To be clear, I don’t mean trying to pass someone else’s work as your own. When you’re learning, it’s great training to try and recreate an existing piece. It also takes off the stress of creating something original out of thin air.

However, if you plan on selling your work, be sure to use references that are copyright-free. Unsplash, Pexels and Pixabay are great resources for high-quality images that are completely free to be used any way you like.

Shoot your own references for a more personal touch, or ask a photography enthusiast friend permission to recreate their captures.

The best tools are the ones you’ve got

A pencil and some printer paper are good enough to start pouring your brain’s ball of yarn onto paper.

You can always splurge on professional-grade supplies, but they won’t be worth the hole in your pocket unless you really learn how to use them. Start off with student grade paints and a few decent brushes. That being said, don’t buy extremely cheap, low-quality stuff which may just end up being downright unusable, and a huge waste.

The lure of art shop windows is real. I’ll admit I’m guilty of falling for it. For years, I couldn’t leave a stationery shop or art supplies store without buying a bunch of stuff I barely ended up using.

Upgrade when you realise that your current tools are hindering your progress. For example, Not being able to add as many layers to your painting as you’d like to, simply because your painting surface is too thin or absorbent. What you need is a more resilient surface, meant to withstand layers of paint. Make sure buying supplies solves your problems. You’ll learn better this way, rather than forcing yourself to use bucket loads of impulse-bought iridescent paint, simply because you feel guilty about having spent all that money.

Photo by Jack B on Unsplash

Practice

Focus on techniques more than results. This is where detailed tutorials, step-by-step guides help. Don’t expect to create a masterpiece every time you pick up your tools. Set aside a separate sketchbook or canvas pad solely for practice. Understand the basics of colour, tone and value, since these are what ultimately distinguishes a good painting from a breathtaking painting. Open your mind and learn as much as you possibly can. Practice, more often than perfect, makes permanent. Find what you’d want to ingrain into that artistic muscle and work hard at it.

Find your style

An artistic style is a characteristic that makes your art easily recognizable in a sea of work.

This is always the hardest part. It certainly helps to let go of the idea that you need to have a unique stamp on your work. I’ve been painting and sketching practically all my life and I‘m still trying to ascertain a style of my own, a signature so to say. Knowing your medium really works wonders at this stage.

Look back at all of your artistic work till date. Identify elements or nuances that appear often. This could be a distinct colour palette you’ve always gravitated towards or bold brush strokes. Most established artists’ work is discernible even from a distance. One famous instance is Van Gogh. His paintings are easily distinguishable owing to the dramatic brushwork.
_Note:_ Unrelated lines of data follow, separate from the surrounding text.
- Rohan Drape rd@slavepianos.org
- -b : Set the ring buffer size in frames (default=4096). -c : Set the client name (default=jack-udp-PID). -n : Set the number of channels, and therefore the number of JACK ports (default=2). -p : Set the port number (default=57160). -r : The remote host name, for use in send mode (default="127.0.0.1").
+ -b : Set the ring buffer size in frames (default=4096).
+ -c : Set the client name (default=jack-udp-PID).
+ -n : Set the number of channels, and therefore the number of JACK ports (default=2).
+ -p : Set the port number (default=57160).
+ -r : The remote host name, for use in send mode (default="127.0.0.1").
Photo by Alina Grubnyak on Unsplash

But hey, don’t limit yourself to one genre or one medium. Note that I say “discovering your medium” and not “deciding upon a medium”. You’ve got to spend enough exploring the possibilities.

Don’t forget to enjoy

Push past your comfort zone. Throw buckets of paint on a wall, pore over a tiny canvas with a 00000 brush, upcycle a bunch of old magazines. Do whatever it takes to get those creative juices flowing. If you’d rather try something new every day than stick with a single style, that’s great too.
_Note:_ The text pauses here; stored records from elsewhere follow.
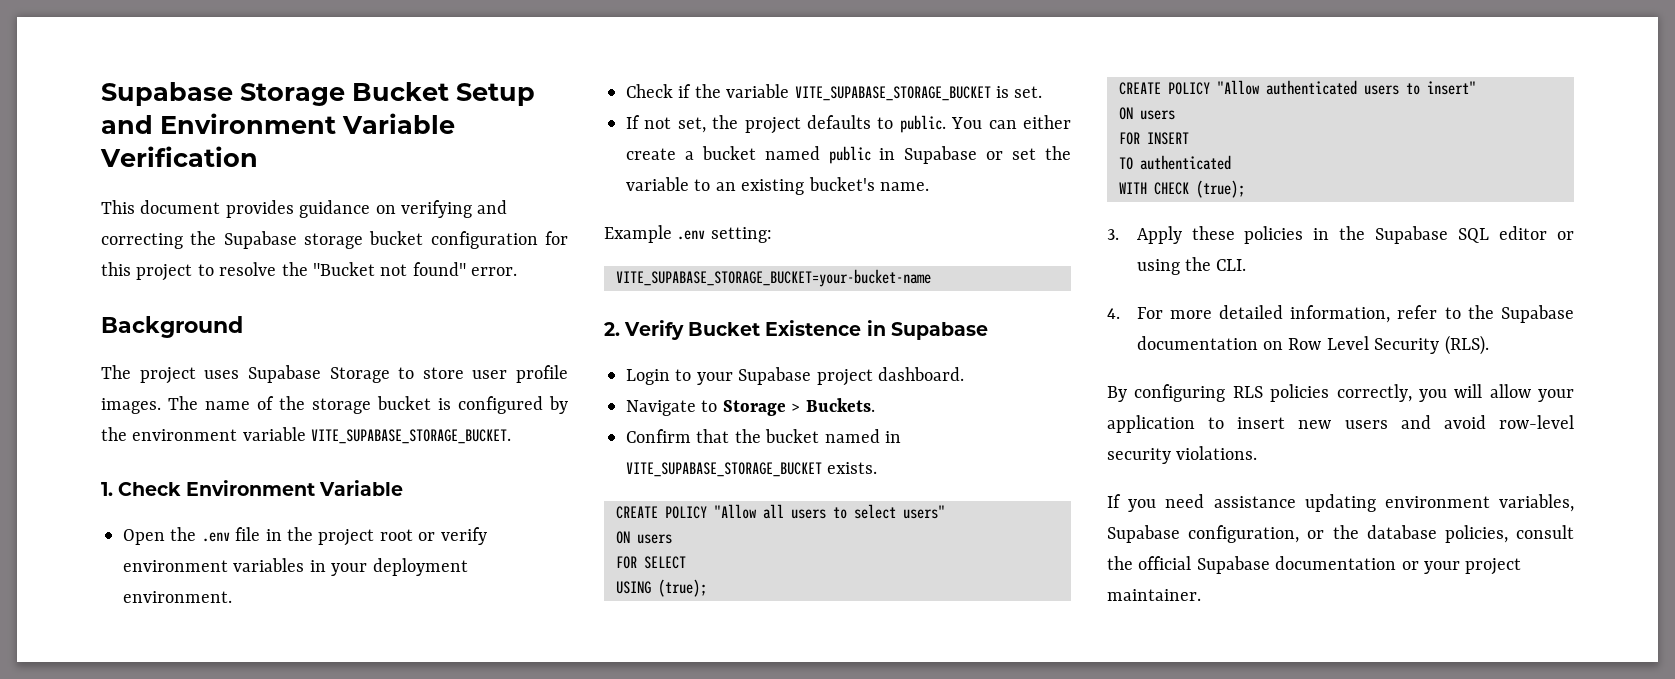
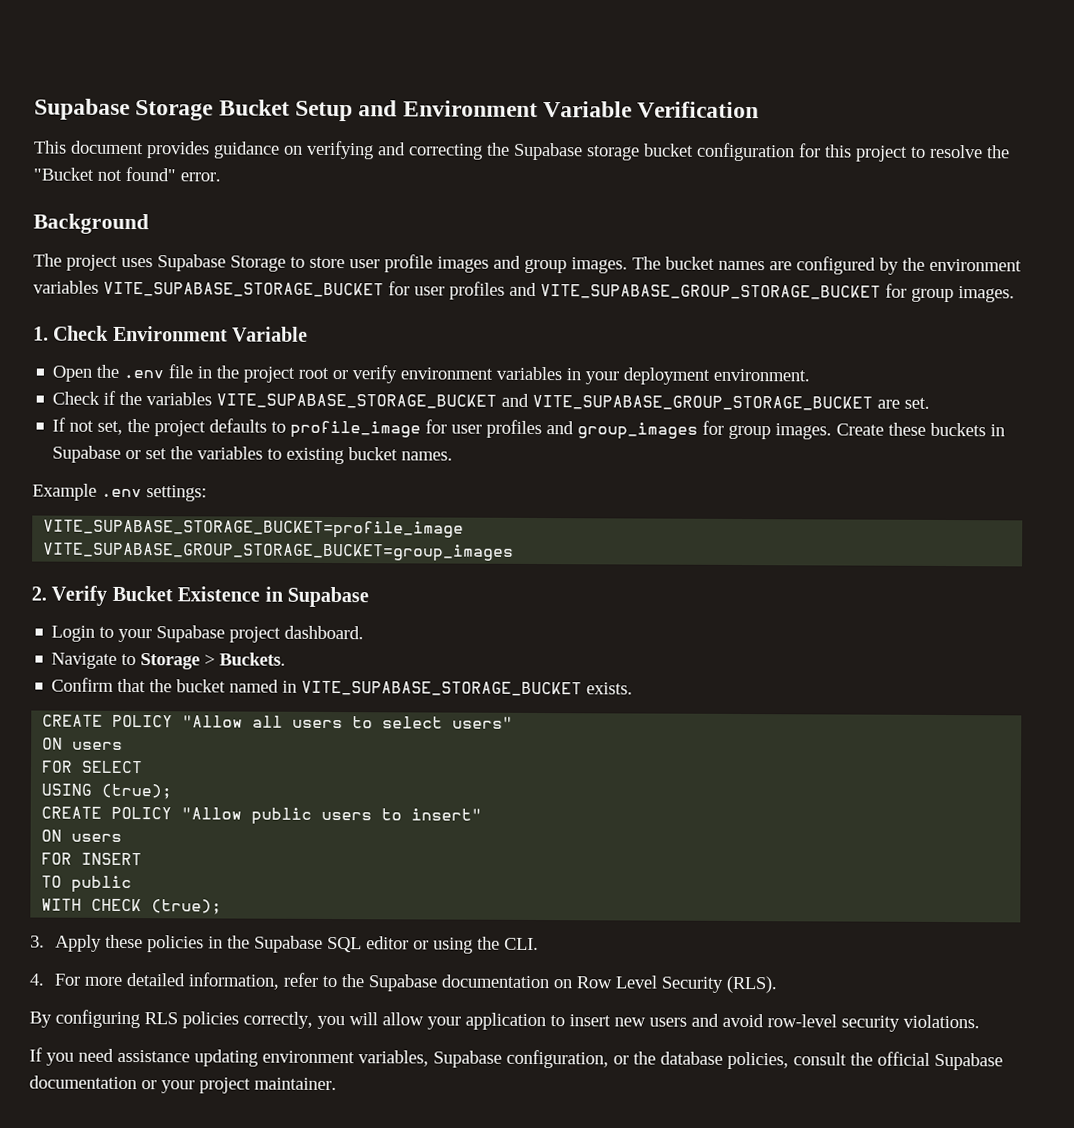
- The project uses Supabase Storage to store user profile images. The name of the storage bucket is configured by the environment variable VITE_SUPABASE_STORAGE_BUCKET.
+ The project uses Supabase Storage to store user profile images and group images. The bucket names are configured by the environment variables VITE_SUPABASE_STORAGE_BUCKET for user profiles and VITE_SUPABASE_GROUP_STORAGE_BUCKET for group images.
- Check if the variable VITE_SUPABASE_STORAGE_BUCKET is set.
+ Check if the variables VITE_SUPABASE_STORAGE_BUCKET and VITE_SUPABASE_GROUP_STORAGE_BUCKET are set.
- If not set, the project defaults to public. You can either create a bucket named public in Supabase or set the variable to an existing bucket's name.
+ If not set, the project defaults to profile_image for user profiles and group_images for group images. Create these buckets in Supabase or set the variables to existing bucket names.
- Example .env setting:
- VITE_SUPABASE_STORAGE_BUCKET=your-bucket-name
+ Example .env settings:
+ VITE_SUPABASE_STORAGE_BUCKET=profile_image
+ VITE_SUPABASE_GROUP_STORAGE_BUCKET=group_images
- CREATE POLICY "Allow authenticated users to insert"
+ CREATE POLICY "Allow public users to insert"
- TO authenticated
+ TO public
Don’t be too serious about your art, focus on enjoying the process first. Picking a form of expression that brings you joy, and putting in the work, will in time, get you some fine results.

Turn on some music, let a TV show play in the background or listen to an audiobook. Brew a cup of tea, throw on some comfy pyjamas.

Let the time you use to create art be nothing short of a vacation in the middle of the day.

While these are some tips that could help someone who’s feeling stuck with their art, none of the above suggestions is supposed to hinder creativity. Feel free to make your own set of rules as you move forward.

The only rule in art, ultimately is, to create art.